Problem description = Would you output the entries below only from the line containing "html: <div>特注寸法対応</div> ->" through the line containing "padding-left: 16px ->", exactly as they stand and with both ends included?

Exercise input =
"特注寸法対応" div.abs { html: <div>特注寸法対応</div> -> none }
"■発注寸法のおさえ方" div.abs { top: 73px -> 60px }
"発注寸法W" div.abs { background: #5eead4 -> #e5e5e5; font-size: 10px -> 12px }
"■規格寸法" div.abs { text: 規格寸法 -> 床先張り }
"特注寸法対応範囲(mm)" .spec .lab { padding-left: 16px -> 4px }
==
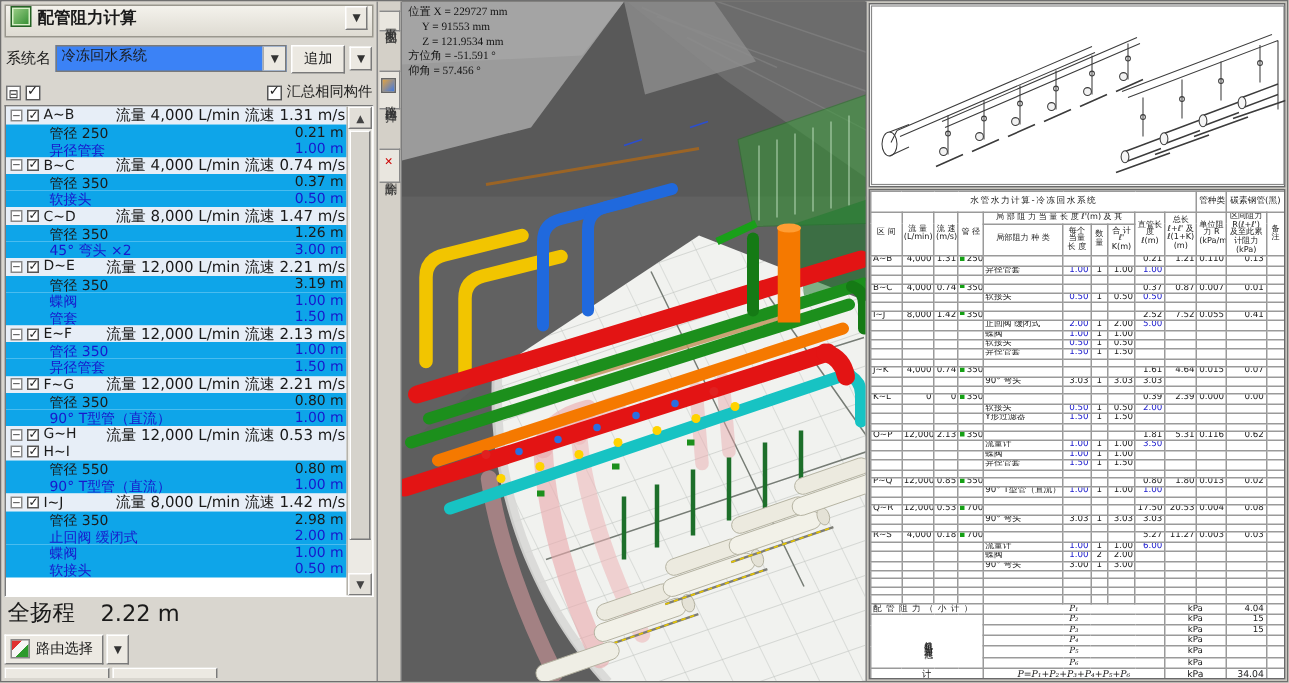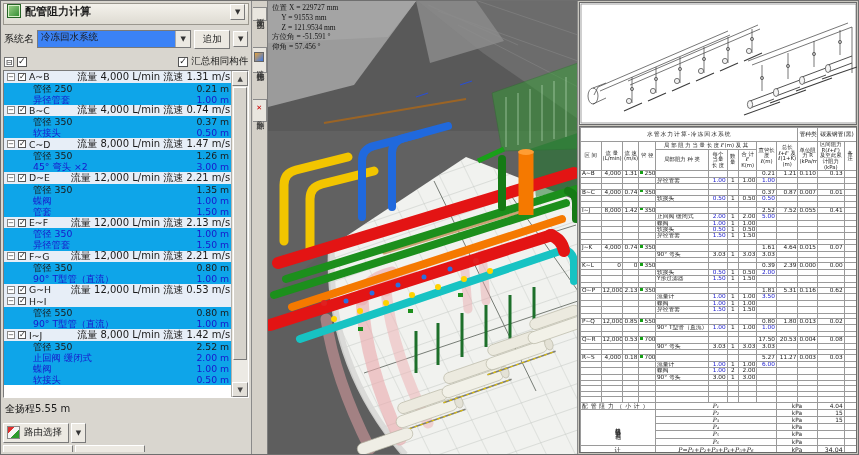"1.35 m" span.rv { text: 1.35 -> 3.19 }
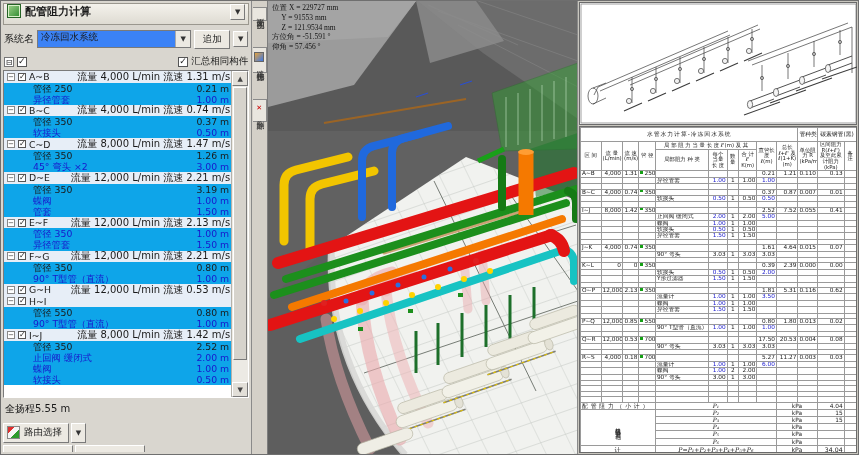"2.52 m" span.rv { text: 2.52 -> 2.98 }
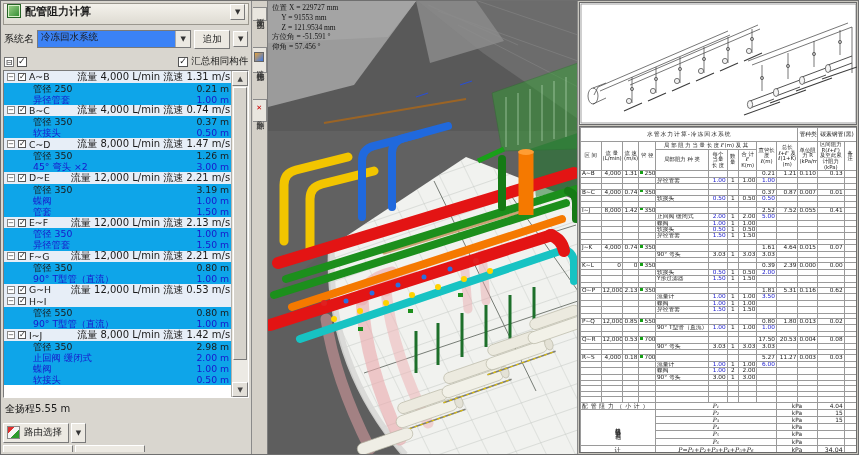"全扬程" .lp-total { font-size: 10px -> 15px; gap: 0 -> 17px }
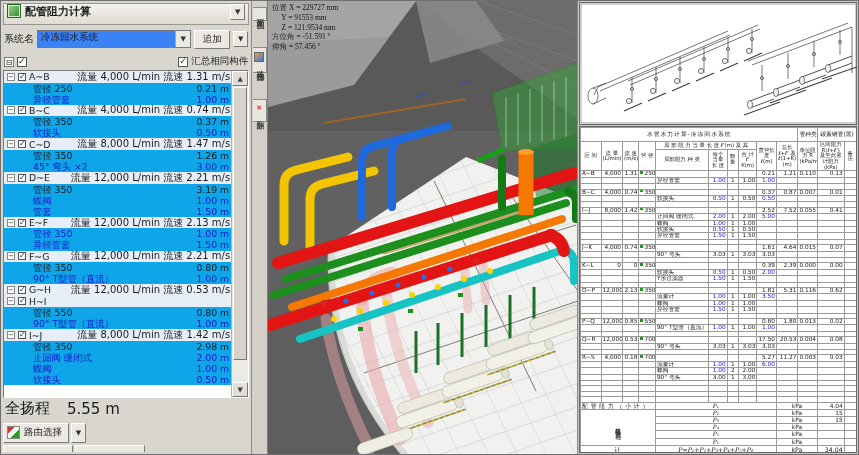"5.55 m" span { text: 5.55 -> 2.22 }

Your response =
"特注寸法対応" div.abs { html: <div>特注寸法対応</div> -> none }
"■発注寸法のおさえ方" div.abs { top: 73px -> 60px }
"発注寸法W" div.abs { background: #5eead4 -> #e5e5e5; font-size: 10px -> 12px }
"■規格寸法" div.abs { text: 規格寸法 -> 床先張り }
"特注寸法対応範囲(mm)" .spec .lab { padding-left: 16px -> 4px }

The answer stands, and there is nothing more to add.